Extracted records -
========================================================================

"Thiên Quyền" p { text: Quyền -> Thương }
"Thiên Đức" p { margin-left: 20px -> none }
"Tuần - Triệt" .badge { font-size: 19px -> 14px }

========================================================================

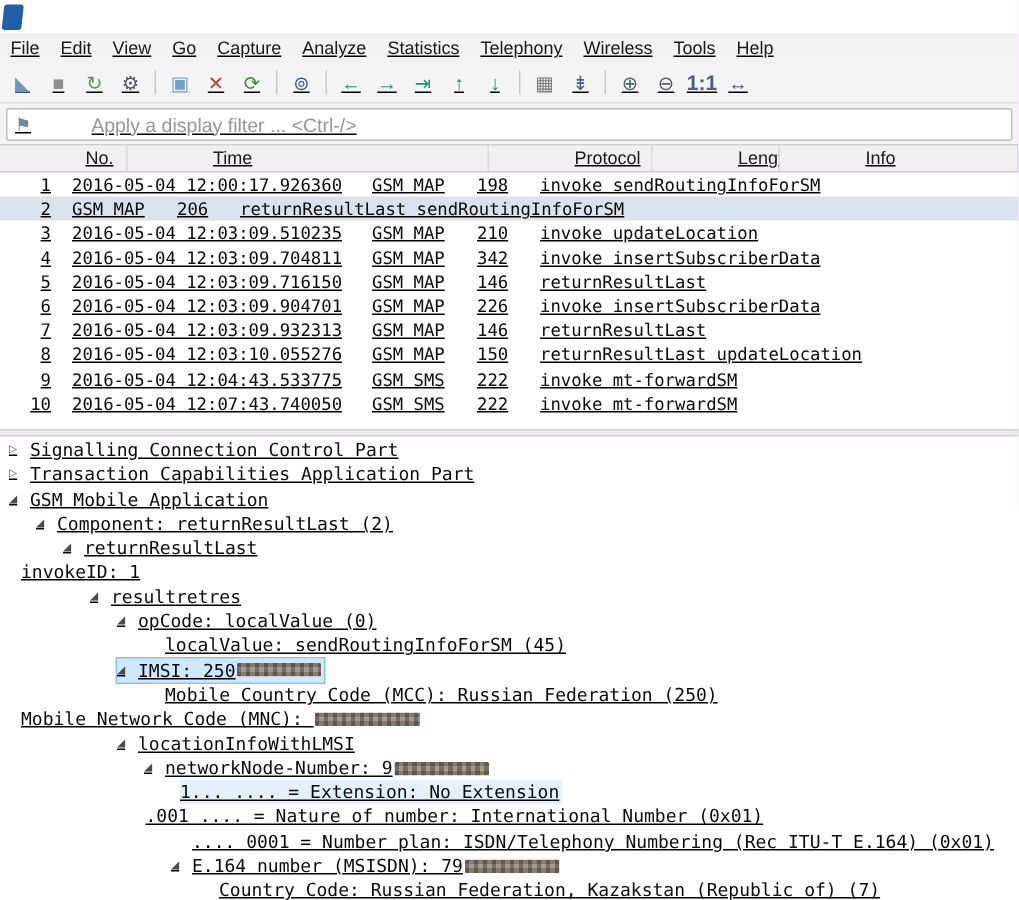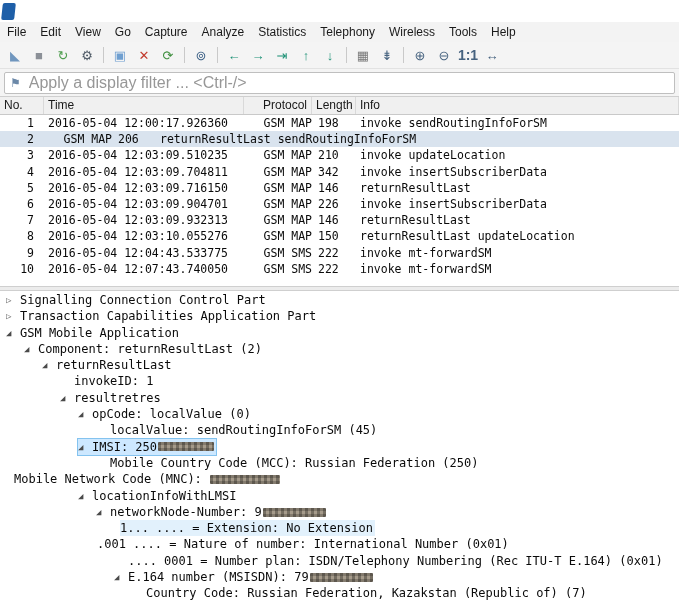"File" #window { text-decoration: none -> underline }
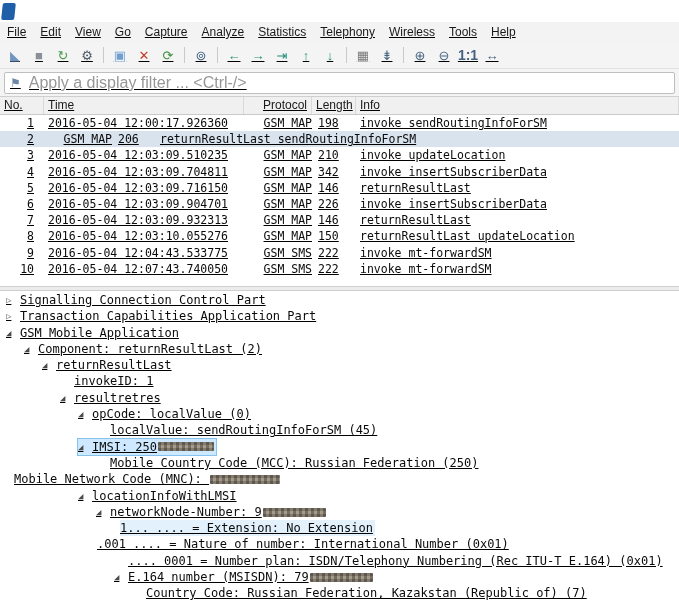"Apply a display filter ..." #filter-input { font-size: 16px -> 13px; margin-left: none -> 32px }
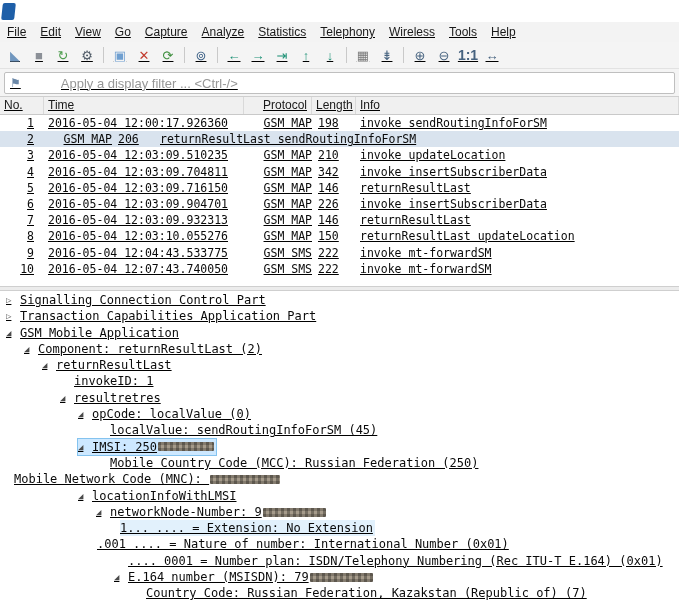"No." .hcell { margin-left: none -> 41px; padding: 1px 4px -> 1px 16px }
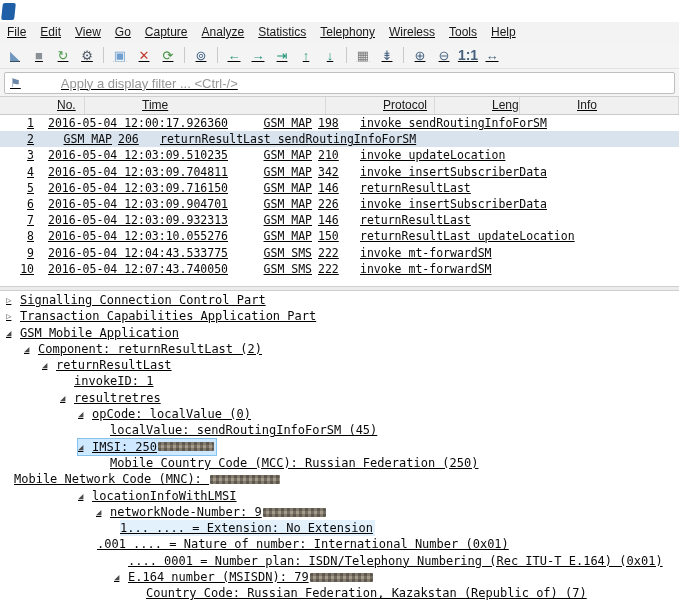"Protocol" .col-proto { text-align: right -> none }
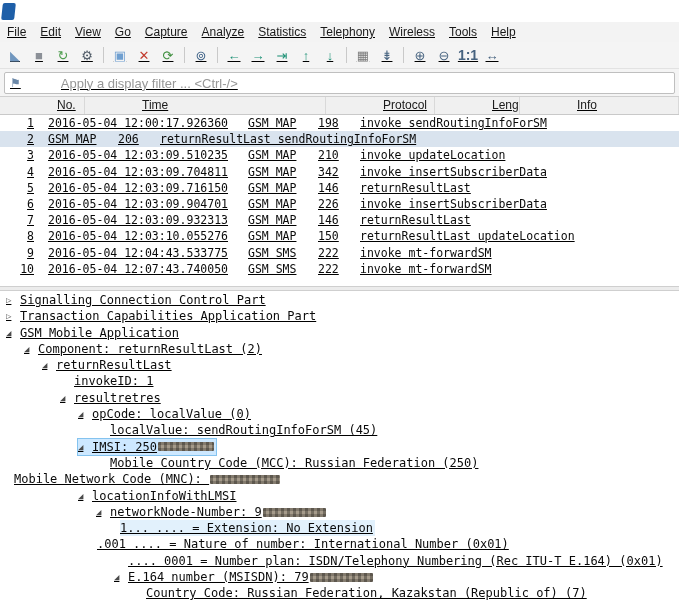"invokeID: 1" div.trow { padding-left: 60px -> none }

========================================================================

What to work on - Output exactly one stretch of the listing: from the line containing "margin-left: 20px ->" through the line containing "font-size: 19px ->", both end lines included.

Written solution -
"Thiên Đức" p { margin-left: 20px -> none }
"Tuần - Triệt" .badge { font-size: 19px -> 14px }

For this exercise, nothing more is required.